On 12/19/14 3:47 PM, Pierre-Yves David wrote:
>
>
> On 12/18/2014 10:26 PM, Gregory Szorc wrote:
>> Pierre-Yves sent out a call to action to review the bundle2 format. Here
>> are my thoughts on... the binary format.
>
>> encoding of stream and part parameters
>> --------------------------------------
>>
>> I'm not a huge fan of either the stream level or part parameters
>> encodings.
>>
>> Stream level parameters are string-based and use "<name>=<value>" where
>> <name> and <value> are URL-encoded. The presence of binary size framing
>> already makes bundle2 a binary-based protocol (as opposed to say HTTP's
>> chunked-transfer encoding, which uses base 10 formatted integers to
>> delimit chunk lengths). I see little value in jumping through hoops to
>> make stream level parameters human readable. Let's aim to pack them as
>> tightly as possible, without having to encode the strings. The result
>> will be smaller and will be cheaper to process.
>
> If we end up have issue with the cost and size of stream level
> parameter, we really are in trouble. However the argument for binary
> encoding and convergence with part parameters sounds good to me.
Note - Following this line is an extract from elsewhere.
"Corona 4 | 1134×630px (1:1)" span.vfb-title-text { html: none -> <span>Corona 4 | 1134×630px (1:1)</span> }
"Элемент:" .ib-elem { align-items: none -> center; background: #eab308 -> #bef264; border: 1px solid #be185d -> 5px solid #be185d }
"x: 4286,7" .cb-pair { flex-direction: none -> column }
You don't know what the future holds. And protocols are hard to change. 
Down below, we talk about limiting frame sizes to 64k. For 1 GB of repo 
data, that's 16k frames. Every 1 MB = 16k frames x 64 bytes. On initial 
glance, that doesn't seem bad. But I don't know what all text will 
appear in "repo data continuation" frames.

>>
>> I like that the part parameters are encoded in binary and packed
>> efficiently. What I don't like is the packing format. Currently:
>>
>> * 1 byte # of mandatory parameters
>> * 1 byte # of advisory parameters
>> * N * 2 bytes of parameter name-value sizes
>> * N blobs of the raw (name, value) data
>>
>> What irks me the most is the "distance" between the parameter name/value
>> sizes and the raw data. Typically in framed protocols you have the size
>> immediately followed by the data. This common approach keeps readers and
>> writers simpler: they are very simple state machines that slurp single
>> frames at a time. As implemented, readers and writers need to pre-load a
>> bunch of data/sizes and iterate. This is needless state and complexity.
>> I'd rather see consecutive frames of parameters. e.g.
>
> The advantage of the current format is that it requires a minimal amount
> of reads, you can know the exact amount of data to read in 2 unpacking.
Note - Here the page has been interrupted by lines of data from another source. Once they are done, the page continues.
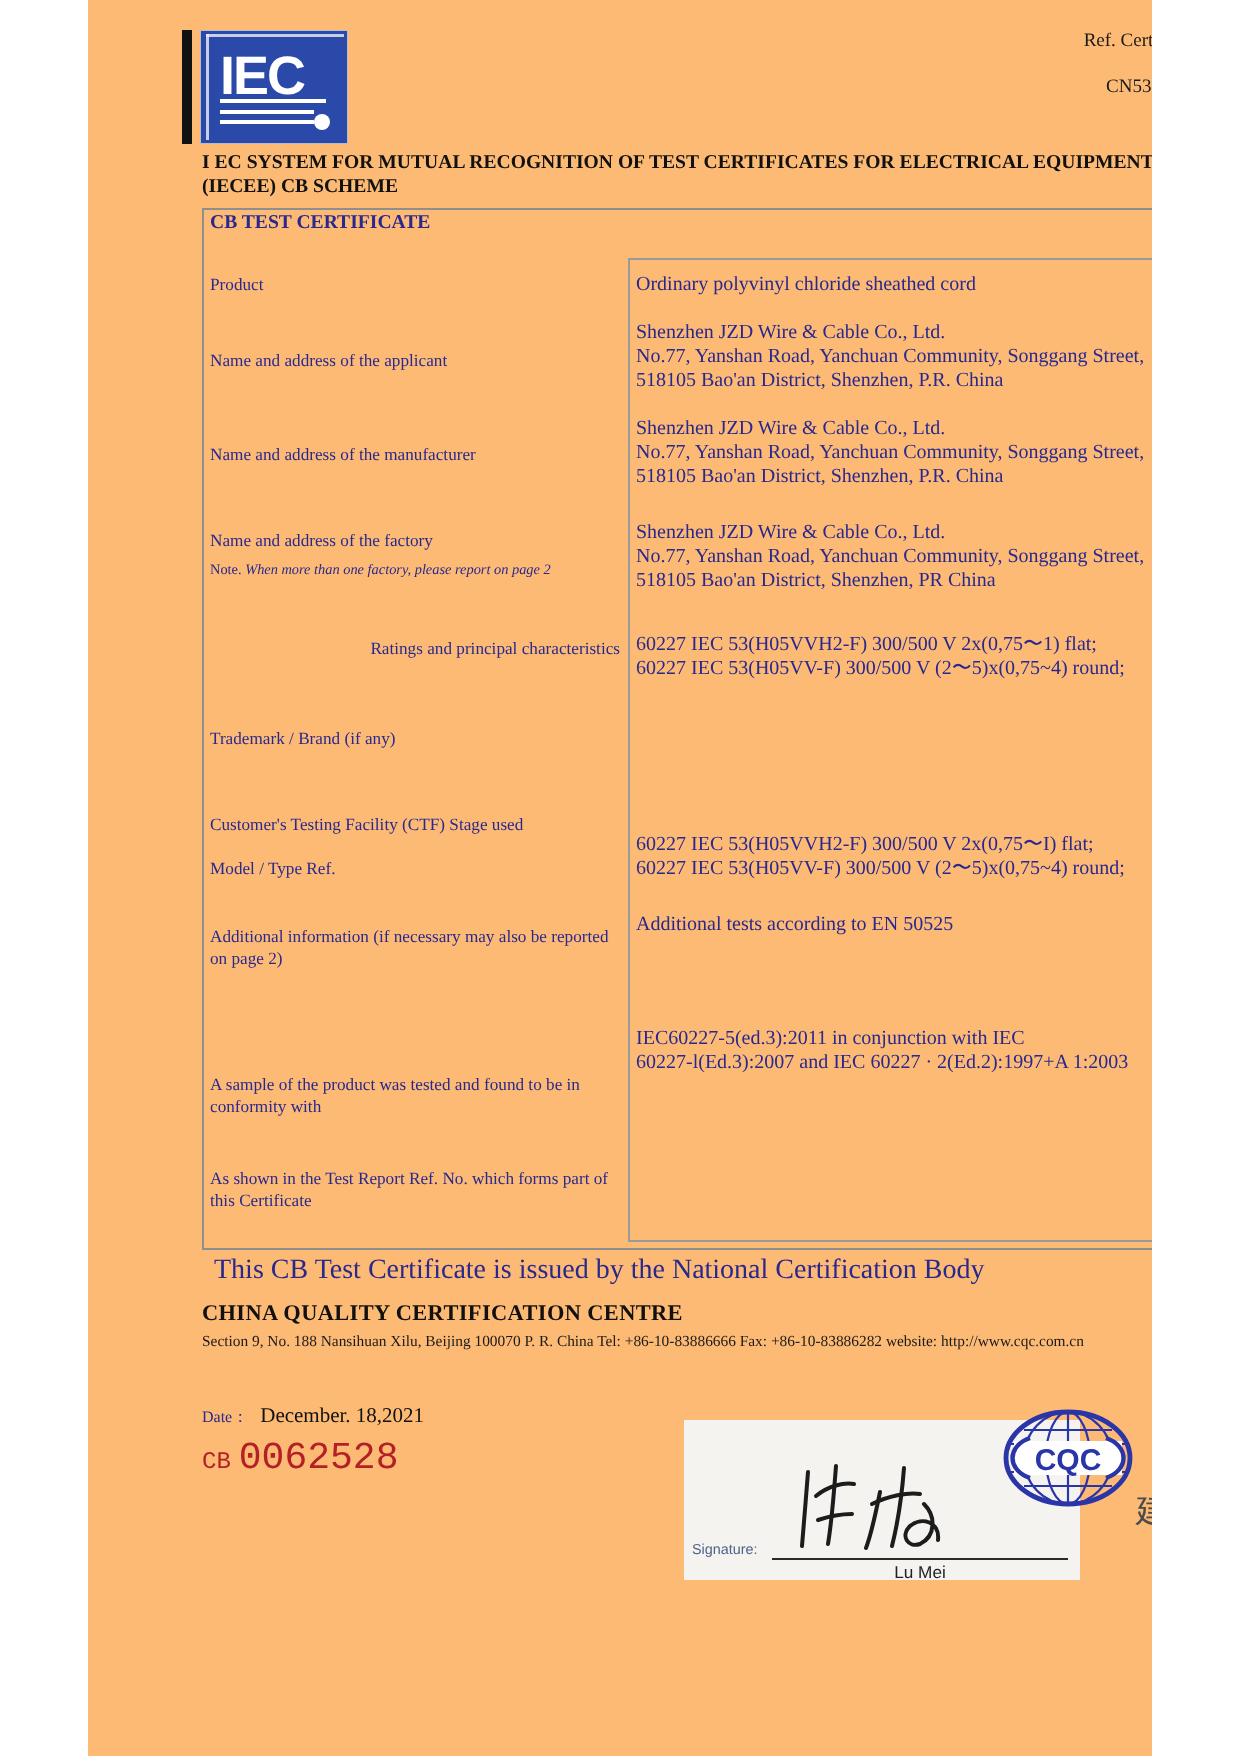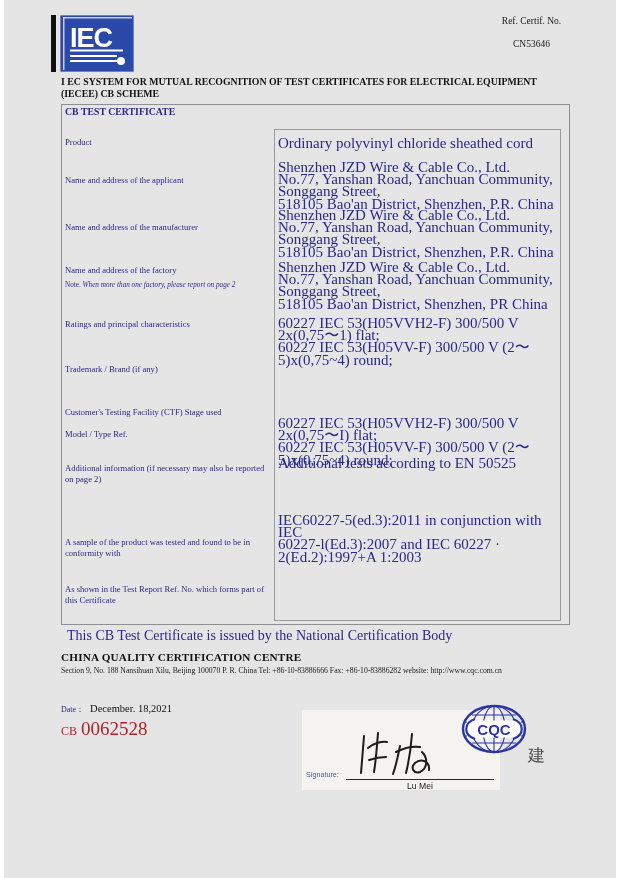"IEC" .page { background: #e5e5e5 -> #fdba74; width: 612px -> 532px }
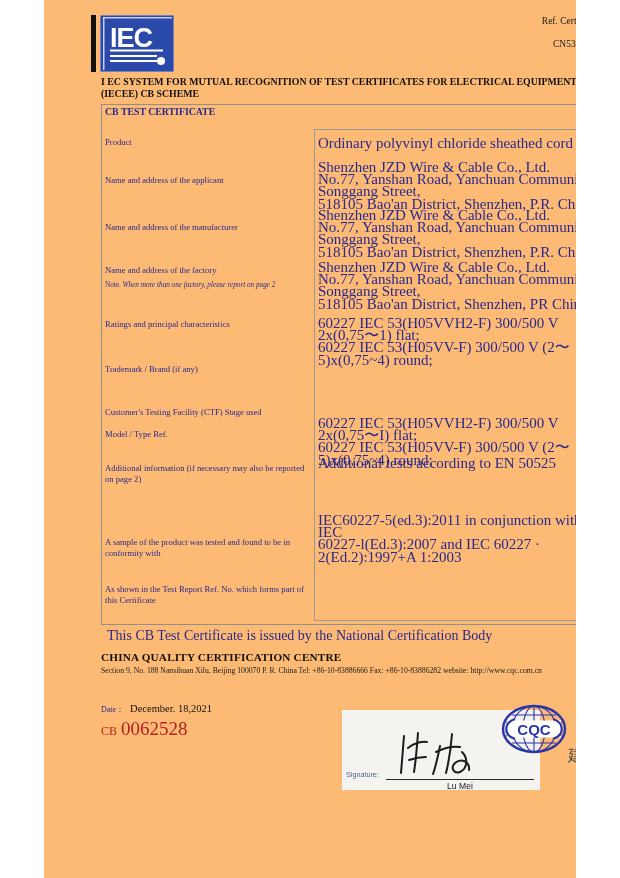"Ordinary polyvinyl chloride sheathed" .fvalue { font-size: 15px -> 10px }
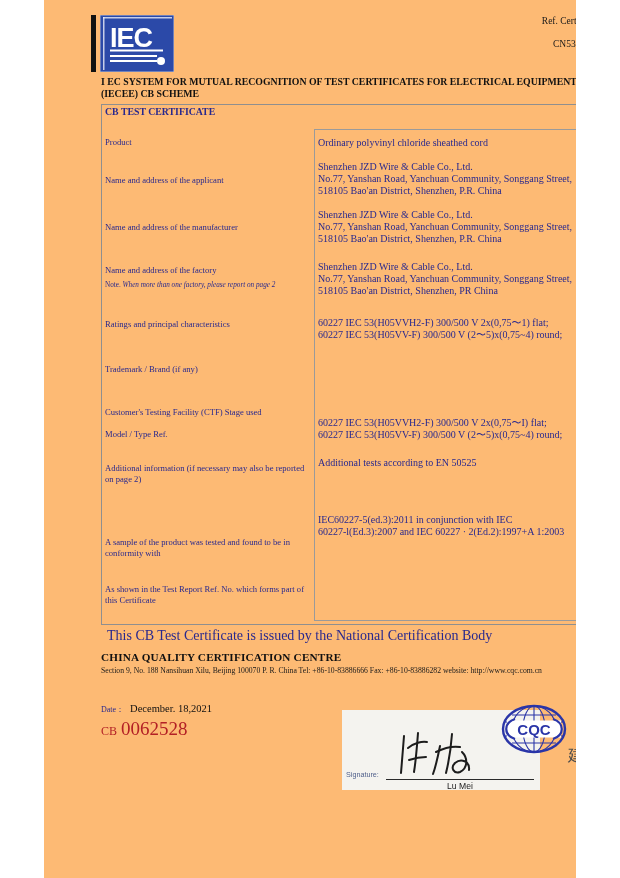"Ratings and principal characteristics" .l-ratings { text-align: none -> right }
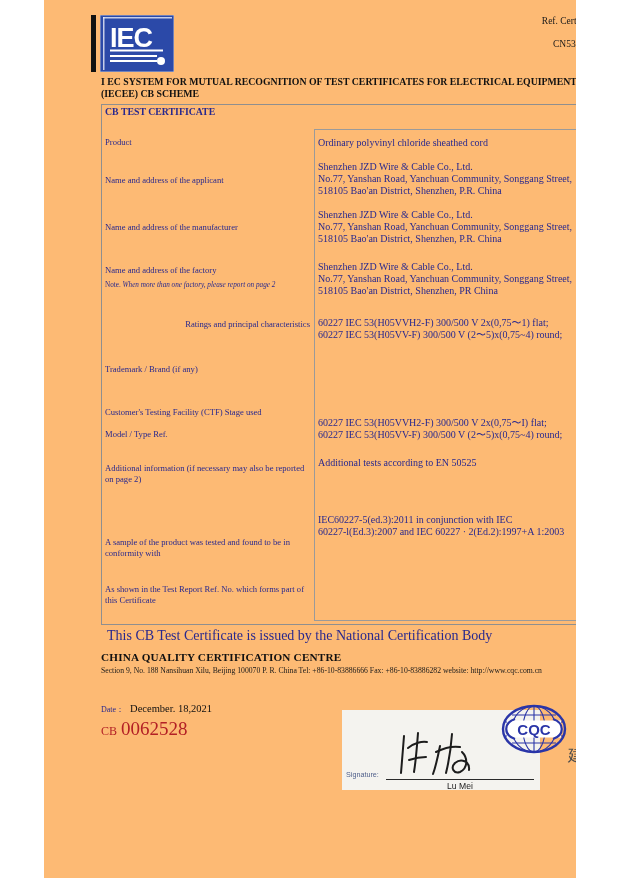"CB 0062528" .cb-row { font-family: none -> Liberation Mono, monospace }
To clarify, # of reads is the same: it is # of accesses that increases. 
The whole frame/header is presumably pre-fetched from the wire. No extra 
system calls here. I don't think there is a significant performance 
difference between these two proposals.

> Having the parameters parsing stream-able does not seems valuable, as
> none of them are going to be processed until the whole part header is
> decoded.
>
> (so I'm not super convinced by this point)

I'm not arguing for stream-able over-the-wire parameter parsing: I'm 
arguing for a protocol that makes reading and writing the payload 
simpler (while not sacrificing performance).
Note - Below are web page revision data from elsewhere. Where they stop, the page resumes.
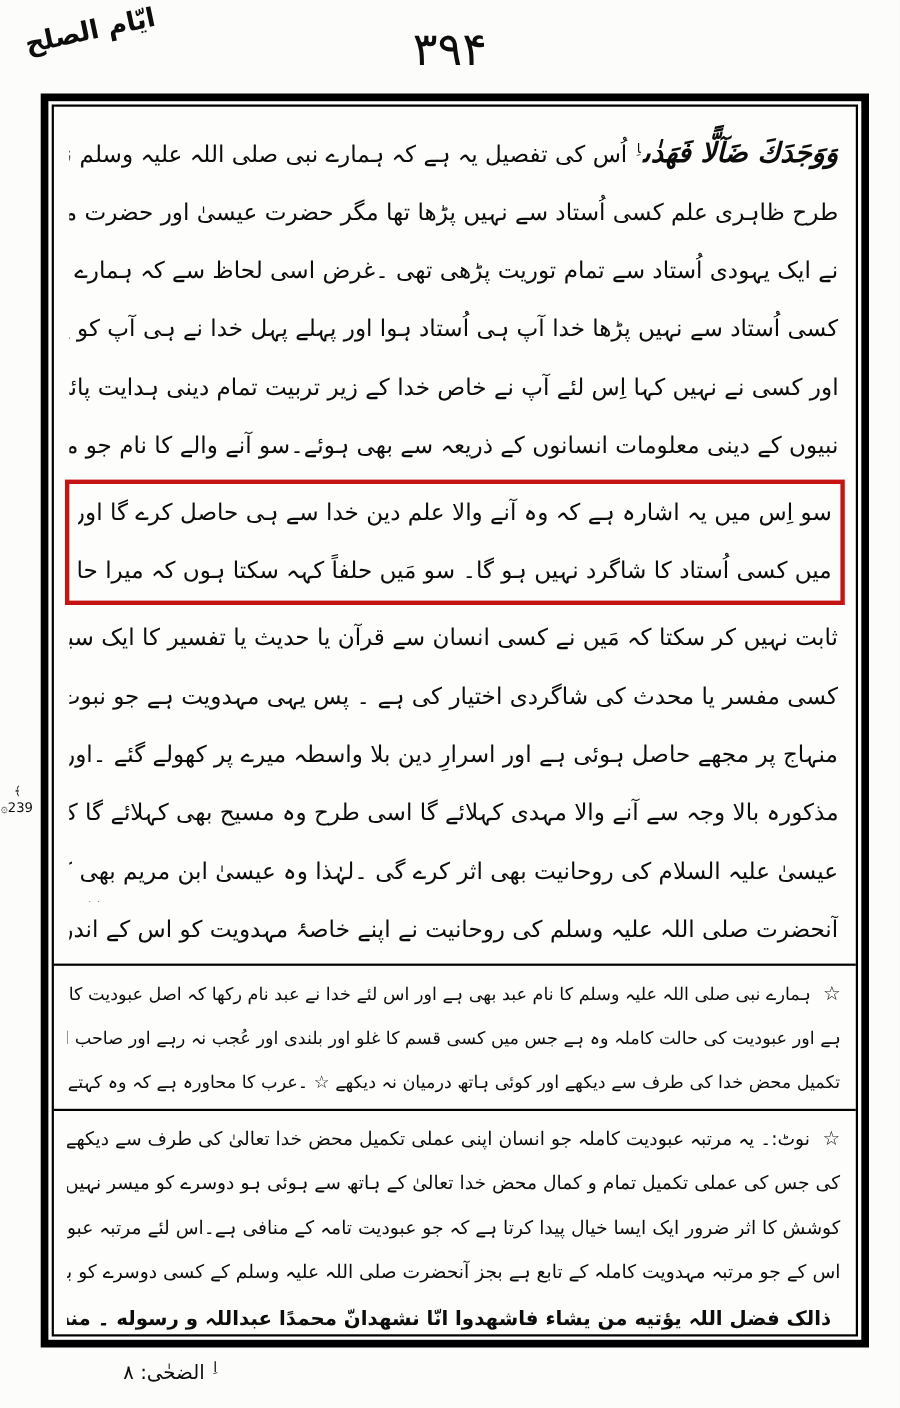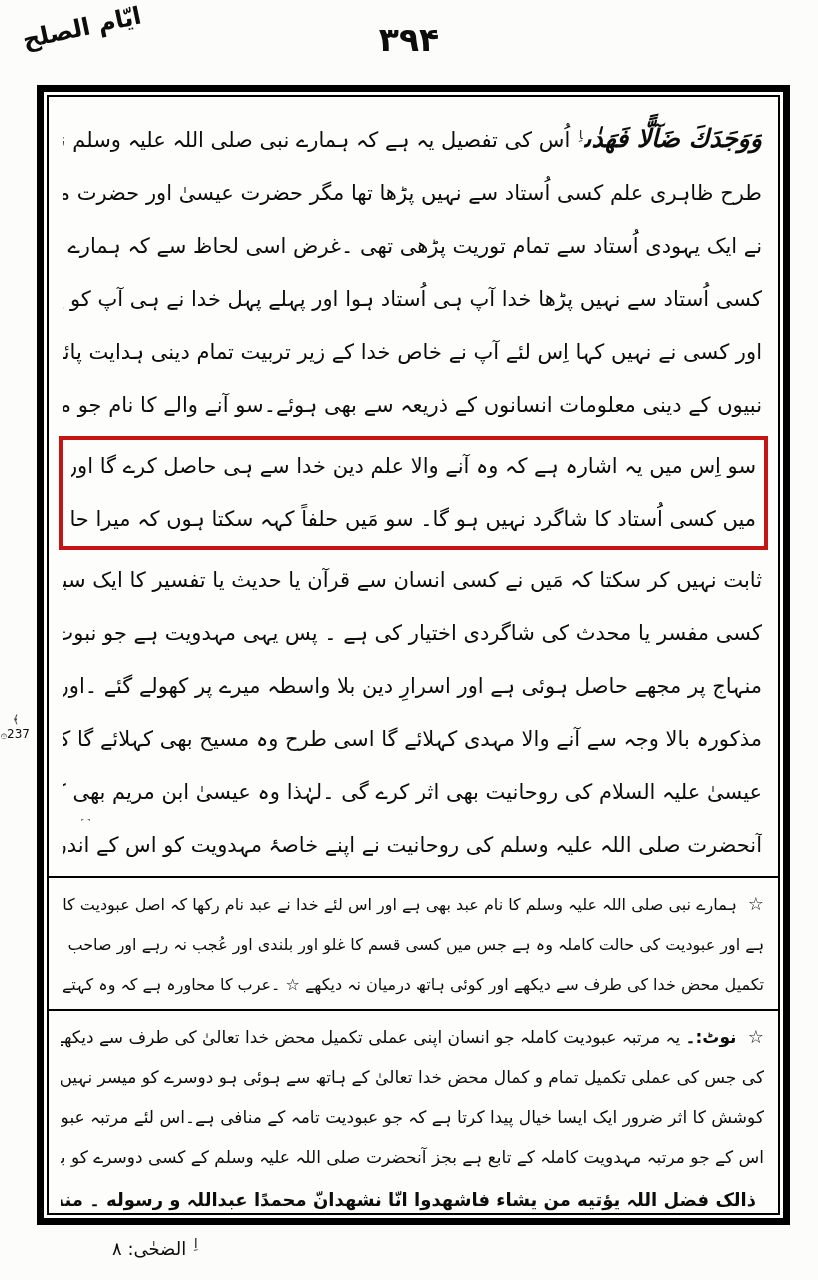"۳۹۴" .hdr-center { font-size: 33px -> 42px; font-weight: 700 -> 400 }
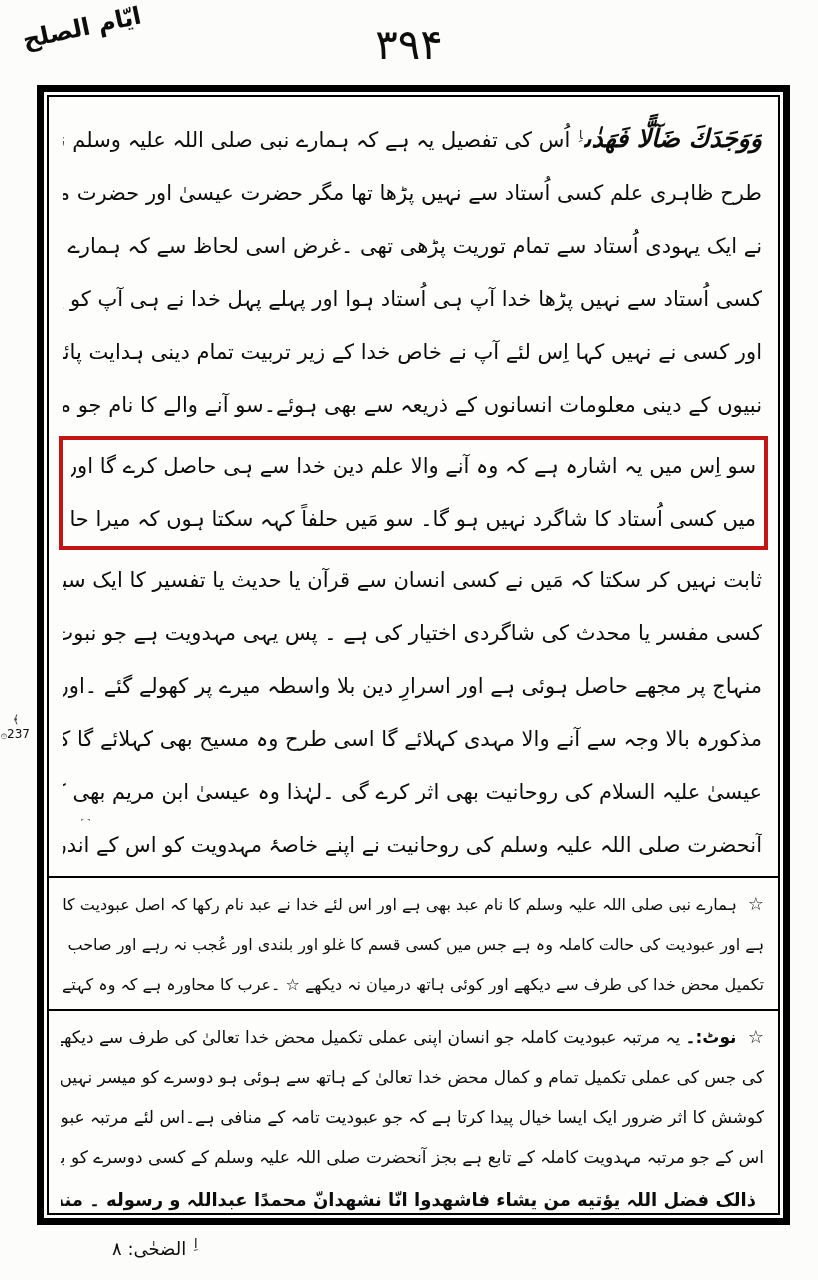"237" span { text: 237 -> 239 }
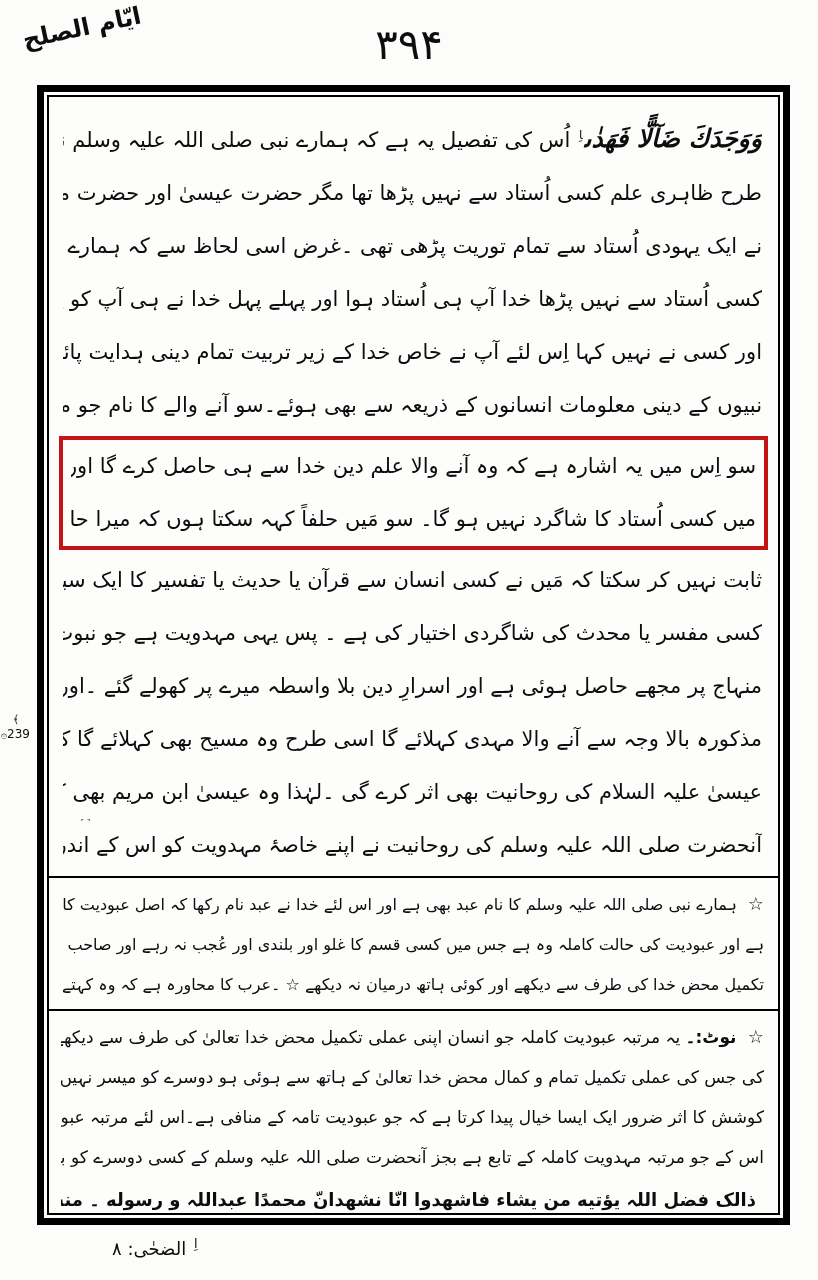"نوٹ:۔" .note-label { font-weight: 700 -> 400 }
>> efficiency of encoding of part types and parameters
>> ---------------------------------------------------
>>
>> The protocol uses strings to identify part types and their parameter
>> names and values. Presumably a lot of parts and their parameters will be
>> common and repeated.
>>
>> HTTP experienced pains with string metadata (headers) and they have
>> devised a mechanism for compressing headers in HTTP/2
>> (https://http2.github.io/http2-spec/compression.html).
>
> I'm not sure if this will be an issue. The main size of the repo should
> live in payload anyway.

Again, you don't know what the future holds. This wasn't initially an 
issue with HTTP either. But then internet pipes became fatter, browsers 
became more powerful, and pages started containing dozens or hundreds of 
resources.

Mercurial != HTTP, so yeah, we probably don't need to worry so much. I 
just wanted to raise this as an idea.